“Please, Mr. Dean, if you let me alone for a few minutes, I know I’ll be able to do it.”

Mrs. Gish, meantime, had a new and quite definite plan. She would herself become an actress! Very likely her people would cast her out, but never mind. Acting could not be worse than the long hours in Brooklyn. She would equip herself to be with one or both of her children. Alice Niles introduced her at a theatrical agency, and Mary Gish—determined woman that she was—was rehearsing for a small part at Proctor’s almost as soon as the two real actresses of the family had said their heartbreaking good-byes.

V
A LITTLE TROUPER

Stage children of that day took whatever name was offered them, usually the name of the woman in whose charge they traveled. Dorothy readily learned to say “Aunt Dolores” and accepted the name of Lorne. Alice Niles became “Aunt Alice” to Lillian, and she herself “Florence Niles.”

It is not certain where Dorothy’s company opened, but “In Convict Stripes,” with “Little Florence Niles, the loveliest and most gifted child actress on the American stage,” opened at Risingsun, Ohio, in a barn. Barns and upstairs halls were often used by the one-night-stand companies, though a larger town sometimes had an “opera house,” with real seats, not just boards for benches.

Risingsun was accounted a very good town of the barn-and-board-seat variety. It had a stage with side slips, and something in the nature of scenic effects. After a long night ride on the train—a night when one did not undress and go properly to bed, but slept part of the time on a seat, part of the time leaning against Aunt Alice—a journey which was not altogether a pleasure trip—the “Convict Stripes” Company arrived at Risingsun in time for a rehearsal before the performance.

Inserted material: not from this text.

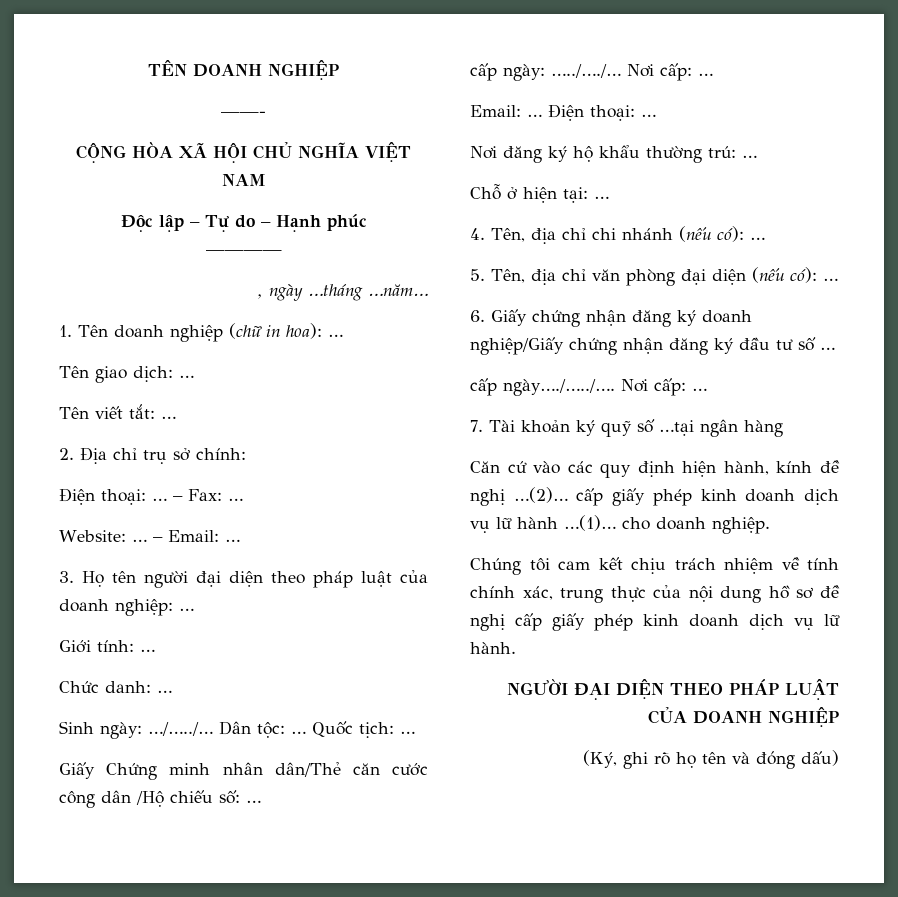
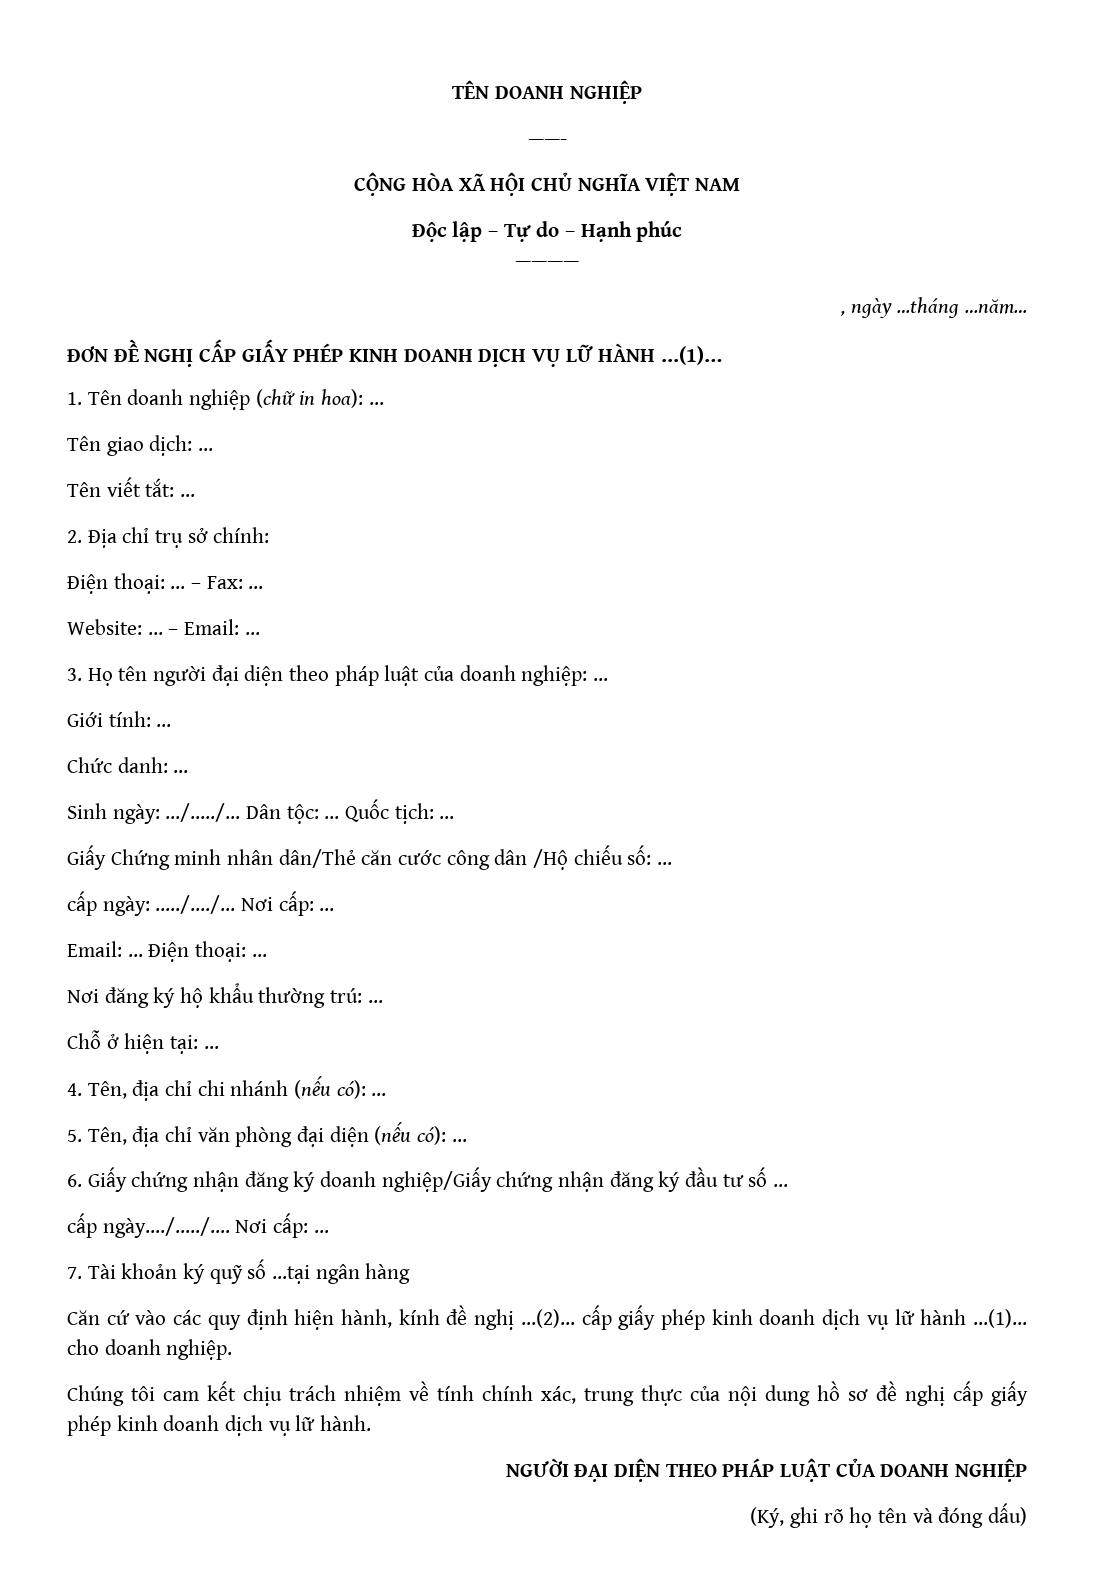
+ ĐƠN ĐỀ NGHỊ CẤP GIẤY PHÉP KINH DOANH DỊCH VỤ LỮ HÀNH ...(1)…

There was a stone quarry in the play, and some papier-maché rocks, probably carried by the company. At the climax of the third act, the villain—there was always a villain—places the child at the bottom of the stone quarry, then lights a fuse to explode a charge of dynamite which will hurl rocks, and the poor innocent child, into the air. Is the child killed? Dear, no! In the nick of time, the hero swings out upon a rope, swoops down into the pit, seizes the child and swings himself and his precious charge to safety, just as the dynamite explodes.

Inasmuch as a delicate, real flesh-and-blood, child might not stand the wear of being handled in that reckless way, a neatly made dummy-duplicate of Lillian was placed in the pit for the hero to grab. Lillian had been carefully taught to creep to safe hiding behind some of the papier-mâché rocks before the explosion, and knew just how to do it. They practiced now on the barn stage, and it went off perfectly. They forgot one thing, however: They forgot to tell the “lovely and gifted Florence Niles” that the explosion would make a sudden and very big noise. In the rehearsals, somebody had merely said “BOOM,” which wasn’t at all the same thing.

Evening came, and the big barn was filled with farmers and townspeople, a breathless audience. Florence Niles, aged six, lay safely behind a stout papier-mâché rock, waiting for somebody to say “Boom!” But then, just at the instant when the villain or somebody should have said “Boom!” something else, something very terrific and awful, happened: a real BOOM in fact—one that fairly shook the barn, and made the audience jump and say something. The gifted Florence Niles did not stop to see what became of her double, but with a shriek, shot out from behind the rock and across the stage as fast as her legs could carry her, while the audience shouted for joy.

Never again would the climax go off as well as that. When the curtain fell, and Lillian—that is to say, Florence Niles—on the hero’s shoulder, passed in the procession before it, they received a great ovation.